When is All Saints’ Day?
On November 1 every year, All Saints’ Day also known as All Hallows’ Day or Hallowmas, is celebrated the day after Halloween. ‘Hallow’ in Old English means ‘holy’ or ‘sacred,’ so Hallows’ Eve or Halloween simply means “the evening of holy persons” and refers to the evening before All Saints’ Day.
Why do Christians celebrate it?
In Catholic tradition, All Saints’ Day honors all saints and martyrs of the church who have passed on to the Kingdom of Heaven.

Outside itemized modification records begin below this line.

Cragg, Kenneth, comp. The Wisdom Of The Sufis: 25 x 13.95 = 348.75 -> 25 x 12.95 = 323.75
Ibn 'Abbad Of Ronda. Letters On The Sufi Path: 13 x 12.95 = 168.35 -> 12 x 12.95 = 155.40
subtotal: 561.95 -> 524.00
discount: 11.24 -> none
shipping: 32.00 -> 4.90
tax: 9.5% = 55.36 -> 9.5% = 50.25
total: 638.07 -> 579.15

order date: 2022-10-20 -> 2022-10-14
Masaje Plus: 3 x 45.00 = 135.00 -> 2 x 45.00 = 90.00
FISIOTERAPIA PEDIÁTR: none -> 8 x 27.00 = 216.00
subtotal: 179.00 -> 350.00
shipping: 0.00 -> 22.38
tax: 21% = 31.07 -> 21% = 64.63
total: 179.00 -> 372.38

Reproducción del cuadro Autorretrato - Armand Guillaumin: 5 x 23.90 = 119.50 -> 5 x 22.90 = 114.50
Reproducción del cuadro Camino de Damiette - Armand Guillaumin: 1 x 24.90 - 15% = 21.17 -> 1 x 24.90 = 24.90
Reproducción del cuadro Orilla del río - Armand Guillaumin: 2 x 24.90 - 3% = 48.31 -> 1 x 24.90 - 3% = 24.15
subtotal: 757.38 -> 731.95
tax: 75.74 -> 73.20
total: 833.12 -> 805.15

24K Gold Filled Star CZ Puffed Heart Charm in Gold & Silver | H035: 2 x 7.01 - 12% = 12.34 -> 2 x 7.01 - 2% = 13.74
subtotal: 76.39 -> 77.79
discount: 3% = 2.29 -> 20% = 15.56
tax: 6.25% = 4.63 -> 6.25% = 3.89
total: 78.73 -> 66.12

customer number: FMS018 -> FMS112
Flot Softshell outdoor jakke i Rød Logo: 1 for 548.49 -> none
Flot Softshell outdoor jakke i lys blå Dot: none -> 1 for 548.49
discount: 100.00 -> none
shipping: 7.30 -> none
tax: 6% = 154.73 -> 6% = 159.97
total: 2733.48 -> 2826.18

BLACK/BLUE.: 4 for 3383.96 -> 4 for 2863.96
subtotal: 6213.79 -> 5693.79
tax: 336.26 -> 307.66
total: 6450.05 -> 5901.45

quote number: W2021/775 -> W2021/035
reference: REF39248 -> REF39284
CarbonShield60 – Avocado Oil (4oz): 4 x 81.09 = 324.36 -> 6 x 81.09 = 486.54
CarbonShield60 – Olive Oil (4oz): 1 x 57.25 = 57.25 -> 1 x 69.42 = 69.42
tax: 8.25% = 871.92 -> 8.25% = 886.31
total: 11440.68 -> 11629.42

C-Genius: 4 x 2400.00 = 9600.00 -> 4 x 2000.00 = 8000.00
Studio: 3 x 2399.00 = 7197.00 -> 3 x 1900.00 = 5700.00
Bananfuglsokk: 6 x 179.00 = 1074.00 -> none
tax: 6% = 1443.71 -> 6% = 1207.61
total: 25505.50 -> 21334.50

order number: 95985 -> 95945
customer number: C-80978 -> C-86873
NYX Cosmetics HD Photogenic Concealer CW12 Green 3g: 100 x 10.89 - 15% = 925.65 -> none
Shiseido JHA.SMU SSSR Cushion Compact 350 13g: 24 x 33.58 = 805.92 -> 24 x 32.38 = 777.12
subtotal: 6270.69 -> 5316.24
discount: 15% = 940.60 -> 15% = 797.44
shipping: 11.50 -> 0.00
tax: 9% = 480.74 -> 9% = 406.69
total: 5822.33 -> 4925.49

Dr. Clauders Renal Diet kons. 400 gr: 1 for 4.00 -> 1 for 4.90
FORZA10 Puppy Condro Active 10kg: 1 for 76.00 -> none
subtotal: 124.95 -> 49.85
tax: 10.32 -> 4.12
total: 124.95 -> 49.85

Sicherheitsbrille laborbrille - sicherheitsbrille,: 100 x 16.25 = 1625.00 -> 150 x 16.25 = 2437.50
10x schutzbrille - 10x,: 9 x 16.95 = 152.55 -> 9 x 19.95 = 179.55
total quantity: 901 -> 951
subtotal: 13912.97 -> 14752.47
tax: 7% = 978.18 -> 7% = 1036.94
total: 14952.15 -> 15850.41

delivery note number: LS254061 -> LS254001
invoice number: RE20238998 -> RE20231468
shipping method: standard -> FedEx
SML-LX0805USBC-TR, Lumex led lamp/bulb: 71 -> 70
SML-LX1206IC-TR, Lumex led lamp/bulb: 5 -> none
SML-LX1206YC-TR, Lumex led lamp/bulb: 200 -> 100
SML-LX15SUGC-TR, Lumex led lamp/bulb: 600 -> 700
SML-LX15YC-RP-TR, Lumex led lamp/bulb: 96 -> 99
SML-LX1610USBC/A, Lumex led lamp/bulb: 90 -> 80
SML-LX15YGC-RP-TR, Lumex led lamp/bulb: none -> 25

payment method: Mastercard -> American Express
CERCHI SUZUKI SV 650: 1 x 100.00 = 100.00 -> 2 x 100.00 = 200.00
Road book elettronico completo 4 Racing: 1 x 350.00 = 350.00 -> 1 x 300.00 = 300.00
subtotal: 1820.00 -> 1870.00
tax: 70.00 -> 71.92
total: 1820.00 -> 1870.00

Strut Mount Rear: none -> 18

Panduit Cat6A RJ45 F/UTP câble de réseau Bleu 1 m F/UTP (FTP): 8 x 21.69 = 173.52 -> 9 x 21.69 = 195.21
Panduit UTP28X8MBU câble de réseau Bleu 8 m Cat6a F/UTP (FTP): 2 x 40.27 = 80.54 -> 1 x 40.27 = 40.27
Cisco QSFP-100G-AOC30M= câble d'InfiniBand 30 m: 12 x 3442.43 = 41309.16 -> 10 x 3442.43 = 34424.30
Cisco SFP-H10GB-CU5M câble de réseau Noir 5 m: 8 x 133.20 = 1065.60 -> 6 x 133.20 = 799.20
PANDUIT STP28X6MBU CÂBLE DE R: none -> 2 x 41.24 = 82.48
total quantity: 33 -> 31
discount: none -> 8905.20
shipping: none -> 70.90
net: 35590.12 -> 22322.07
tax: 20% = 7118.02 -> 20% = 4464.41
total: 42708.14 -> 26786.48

“We celebrate today the solemnity of All Saints. This invites us to turn our gaze to the immense multitude of those who have already reached the blessed land, and points us on the path that will lead us to that destination.” – Pope John Paul II
How is All Saints’ Day celebrated?
All Saints’ Day is generally considered a Holy Day of Obligation. There is a reading of the Beatitudes, the eight blessings recounted by Jesus in the Sermon on the Mount in the Gospel of Matthew 5:1-12a.
“Lord, as the saints in Heaven adore You for eternity, I beg for their intercession. Saints of God, please come to my aide. Pray for me and bring to me the grace I need to live a holy life in imitation of your own lives. All saints of God, pray for us. Jesus, I trust in You.”